Let's see an example of an improper integral involving a discontinuity.

Evaluate the following integral:

$$\int_{-3}^{3}\frac{1}{x^3} \mathrm{d}x.$$

Answer:

1. Write both integrals using appropriate limits that approach the discontinuity.

Note that the function is discontinuous at $$x=0$$, so you have to split it into two integrals

$$\int_{-3}^{3} \frac{1}{x^3} \mathrm{d}x = \int_{-3}^{0} \frac{1}{x^3} \mathrm{d}x + \int_{0}^{3} \frac{1}{x^3} \mathrm{d}x.$$

2. Evaluate the resulting integral(s).

Next, you need to evaluate each integral. This can be done by finding the antiderivative of the integrand (with the help of The Power Rule)
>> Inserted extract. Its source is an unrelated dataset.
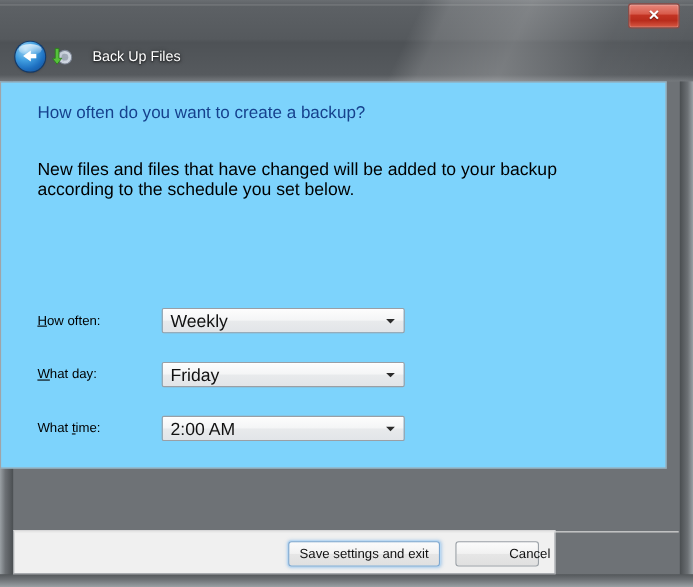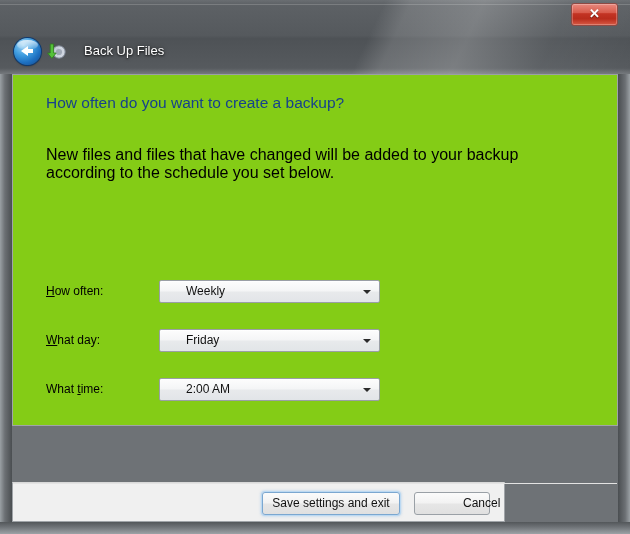"How often do you want" #client { background: #84cc16 -> #7dd3fc; left: 12px -> 0 }
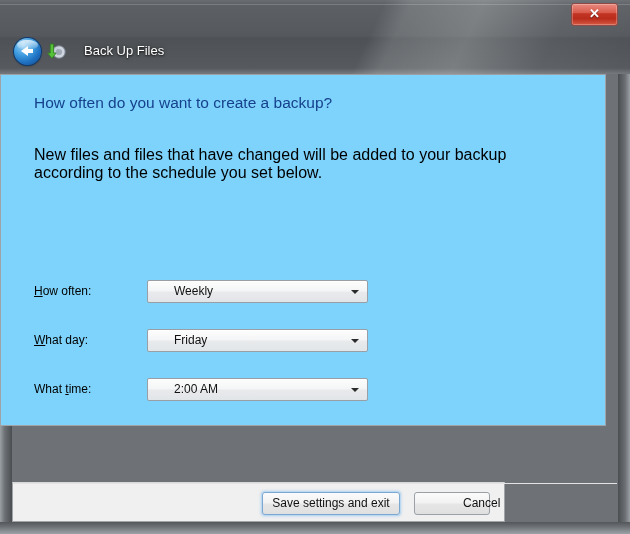"Weekly" .combobox .value { font-size: 12px -> 16px; margin-left: 19px -> none }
$$\int \frac{1}{x^3} \mathrm{d}x = -\frac{1}{2} \cdot \frac{1}{x^2} +C,$$

and then using The Fundamental Theorem of Calculus for each pair of integration limits, so

$$\int_{-3}^{0} \frac{1}{x^3} \mathrm{d}x=\lim_{t\rightarrow 0^{-}} \left[ \left( -\frac{1}{2} \cdot \frac{1}{t^2} \right) -\left(-\frac{1}{2} \cdot \frac{1}{(-3)^2}\right) \right],$$

and

$$\int_{0}^{3} \frac{1}{x^3} \mathrm{d}x=\lim_{t\rightarrow 0^{+}} \left[ \left( -\frac{1}{2} \cdot \frac{1}{3^2} \right) -\left(-\frac{1}{2} \cdot \frac{1}{t^2}\right) \right].$$

3. Evaluate the resulting limits.

You can note that neither of the required limits exist. This is enough information to conclude the integral diverges!

In fact, if you find that any of the limits does not exist, you can stop there and conclude the integral divertes. There is no need to evaluate the other limit!

In the above example you found that the value of the integral does not exist. But what does this means? We are talking about the convergence of the integral.

## Convergence of Improper Integrals

You have seen under which circumstances you can find the values of improper integrals. In such cases we say the integrals converge.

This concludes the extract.